Cold War Era Documents from the ex-Soviet Archives

    New materials being released from the from the archives of the ex-Soviet Union and its former communist allies are being made available in English translation through the Cold War International History Project (CWIHP). Check out especially the CWIHP Digital Archive, which contains the translated documents. This database contains excellent materials pertaining to the Cold War, some of which are extremely interesting. Also useful is the CWIHP Bulletin, which contains analyses of these documents by professional historians. The National Security Archive, noted above, also contains significant ex-Soviet materials, in translation.

    These new materials have reopened a longstanding debate regarding the supposedly "aggressive" character of Soviet foreign policy during the Cold War and the "defensive" character of U.S. policy. Melvyn Leffler has written a reasonably balanced assessment of this debate (see Leffler, "Inside Enemy Archives: The Cold War Reopened," Foreign Affairs 75, no. 4, 1996 (for full text, click here); and Leffler, "The Cold War: What Do 'We Now Know'?" American Historical Review 104, no. 2, 1999 (for full text, click here).

    There are also some collections of materials from Soviet defectors, which are more problematic, given the proclivities of defectors to tell their new "handlers" what they want to hear. George Orwell noted from his experiences in the Spanish Civil War, that "deserters for obvious reasons, often try to curry favor" -- a point that can be generalized in reading memoirs from KGB defectors. 

 

Public US Government Documents

    One can also use public materials for each president, collected in the multi-volume Public Papers of the President series. These consist of public speeches, press conferences, official statements, and the like. Much of the material is trite; some of it is useful and even surprising (e.g. Roosevelt's 1944 State of the Union or Eisenhower's 1961 Farewell Address). The American Presidency Project provides online access to all public presidential papers during the years 1929-2001 (i.e. for presidents Hoover through Clinton). This is a useful and very complete collection of materials, all at a single site. Additional public presidential materials are available for the period from 1991 to the present, through Public Papers of the Presidents.
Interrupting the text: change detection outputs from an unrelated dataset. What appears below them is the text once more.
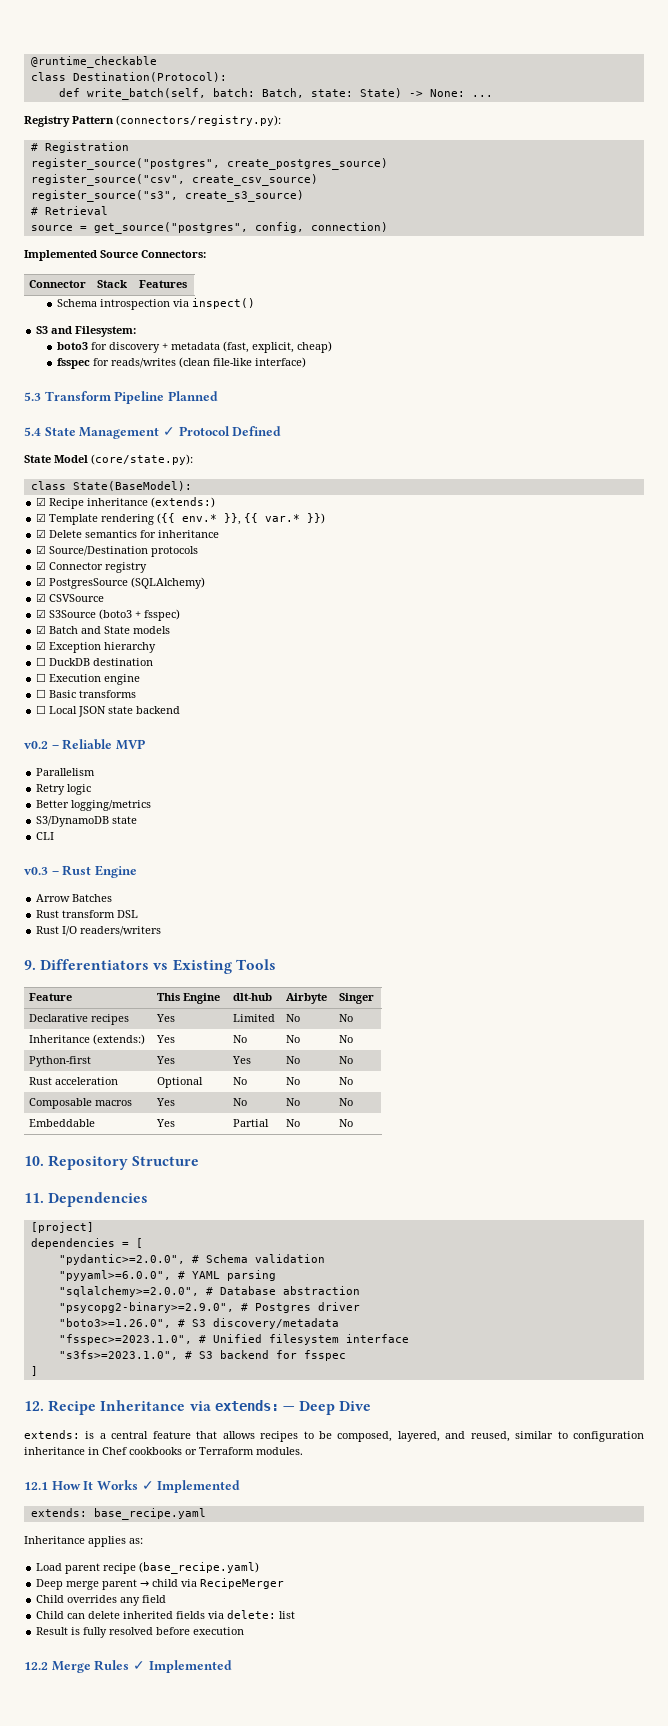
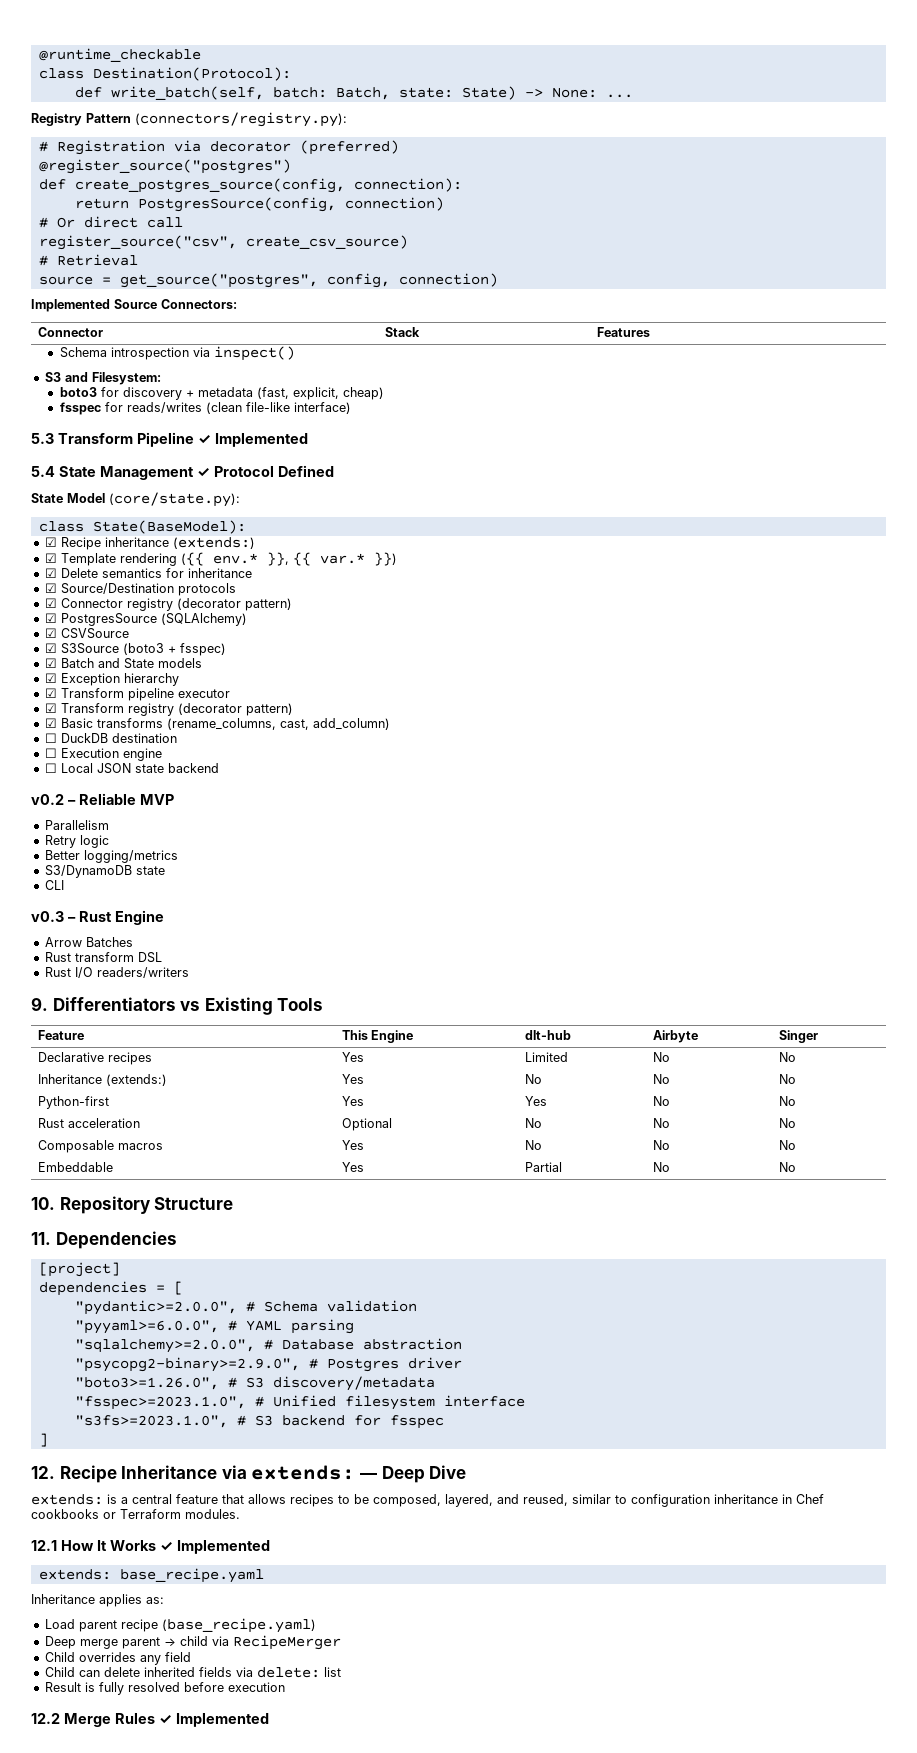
- # Registration
- register_source("postgres", create_postgres_source)
+ # Registration via decorator (preferred)
+ @register_source("postgres")
+ def create_postgres_source(config, connection):
+ return PostgresSource(config, connection)
+ # Or direct call
- register_source("s3", create_s3_source)
- 5.3 Transform Pipeline Planned
+ 5.3 Transform Pipeline ✓ Implemented
- ☑ Connector registry
+ ☑ Connector registry (decorator pattern)
+ ☑ Transform pipeline executor
+ ☑ Transform registry (decorator pattern)
+ ☑ Basic transforms (rename_columns, cast, add_column)
- ☐ Basic transforms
    The most famous speeches for all forty-three presidents (from George Washington onward) can be obtained through Presidents of the United States. Also, there is a complete set of presidential State of the Union Addresses and Inaugural Addresses.
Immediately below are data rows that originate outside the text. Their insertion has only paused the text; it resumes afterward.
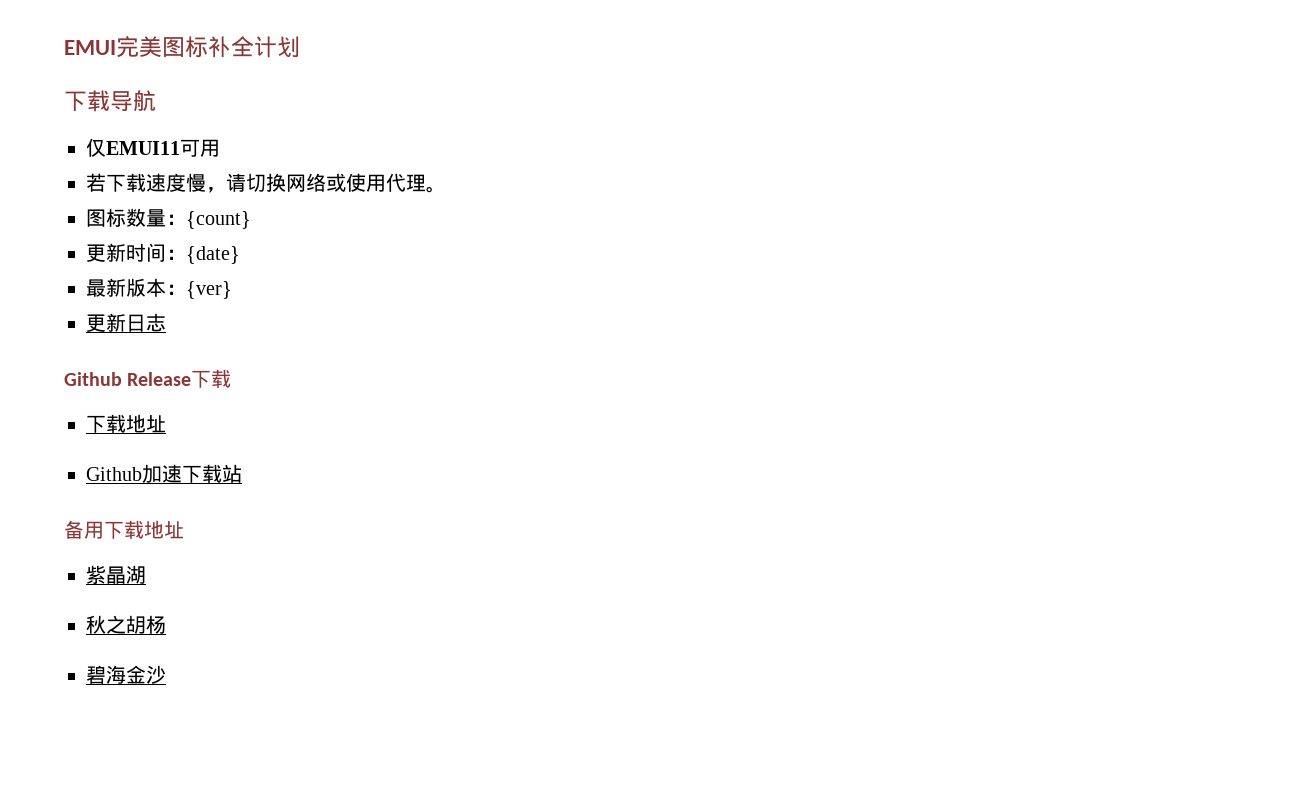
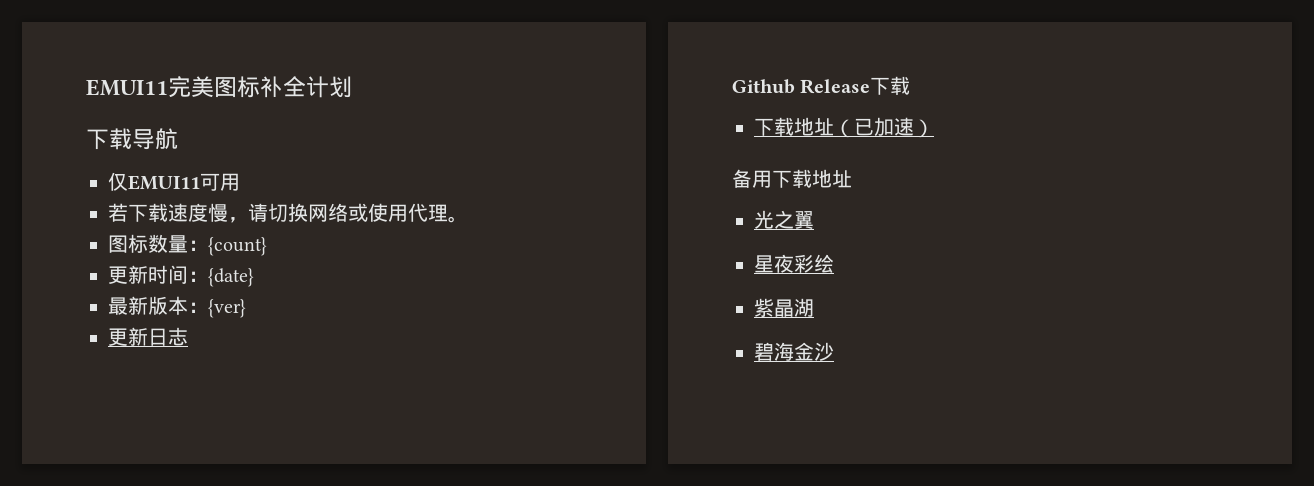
- EMUI完美图标补全计划
+ EMUI11完美图标补全计划
  Github Release下载
- 下载地址
- Github加速下载站
+ 下载地址（已加速）
+ 光之翼
+ 星夜彩绘
- 秋之胡杨

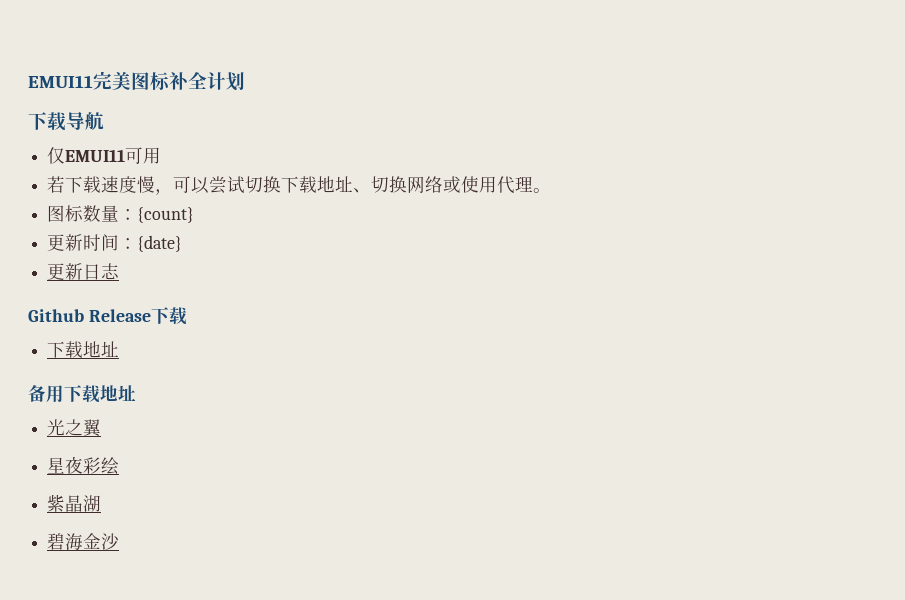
- 若下载速度慢，请切换网络或使用代理。
+ 若下载速度慢，可以尝试切换下载地址、切换网络或使用代理。
- 最新版本：{ver}
  Github Release下载
- 下载地址（已加速）
+ 下载地址

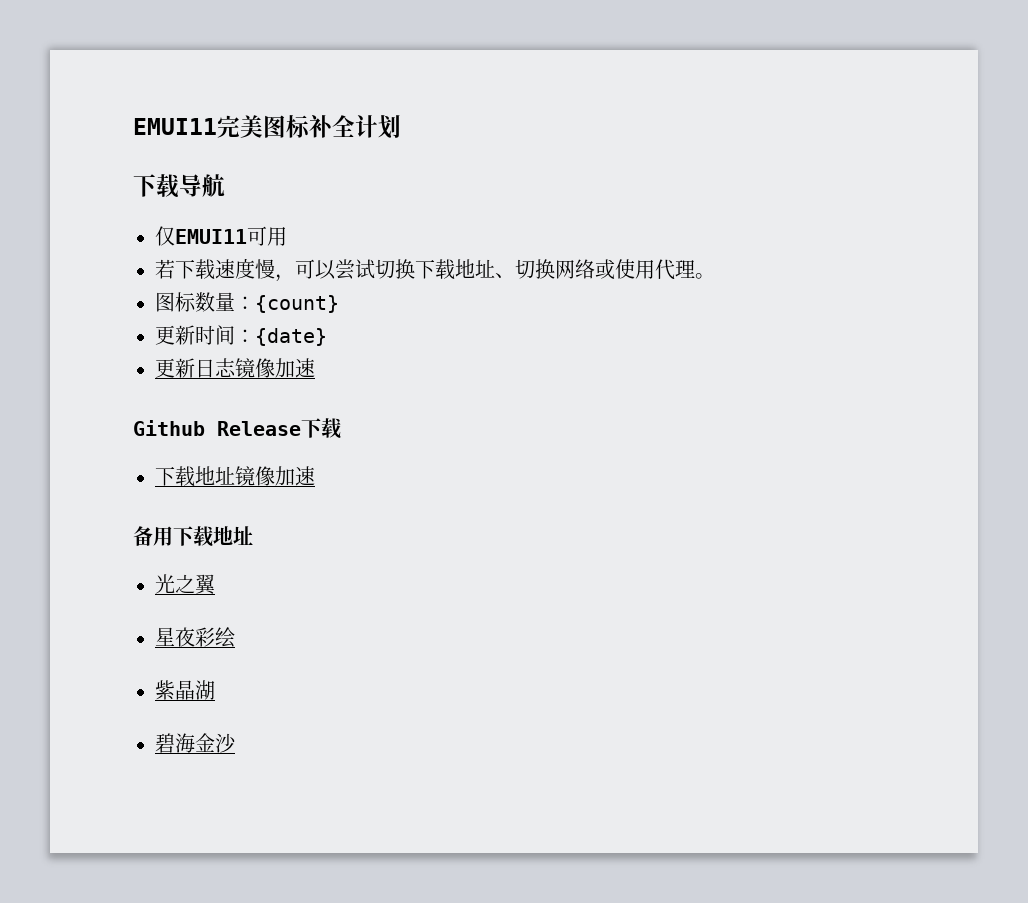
- 更新日志
+ 更新日志镜像加速
  Github Release下载
- 下载地址
+ 下载地址镜像加速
    The US Government website GovInfo contains full text for the Congressional Record (1994 to present); Federal Register (1936 to present), US government budget (1996 to present), and Congressional hearings (1957 to present). A complete set of reports by the Congressional Research Service is available online, click here

     British parliamentary debates are available through a public domain British government site (free of charge) for the period 1803-present. 

 

Intelligence and Covert Operations

    Intelligence documents have been a special "problem" for researchers, as noted above, since relatively little has emerged from the archives. However, there are a few important exceptions to this rule. The excellent historical documentation from the Senate investigations of the mid-1970s (the "Church Committee" reports) are now available online. These reports remain among the best sources of information regarding intelligence and covert operations during the Cold War. Also available is the Rockefeller Commission report on the CIA. There is an online transcript of a 1984 debate among CIA officers, regarding the desirability of covert war. The debate is quite interesting and reveals a number of historically significant facts, which are unavailable elsewhere. In 2007, the CIA did declassify several hundred pages of materials on domestic spying and covert operations, sometimes referred to as the Agency's "Family Jewels." In reality, these documents are not quite as sensational as the press is suggesting -- since much of the information contained in them was already known -- but they are useful all the same.

    The CIA's Center for the Study of Intelligence (CSI) has published and placed on its web site a series of declassified intelligence documents from the Cold War era. Especially useful is a group of declassified intelligence documents on the the Soviet Union during the period 1946-50 (the 1946-47 documents are from the CIA's predecessor, the Central Intelligence Group; the 1948-50 documents are from the CIA). The full text of these documents are available through the CSI's on-line volume Assessing the Soviet Threat. The CIA has its own document search site, for previously released materials. A small number of declassified documents from the National Security Agency are available, through the National Security Archive.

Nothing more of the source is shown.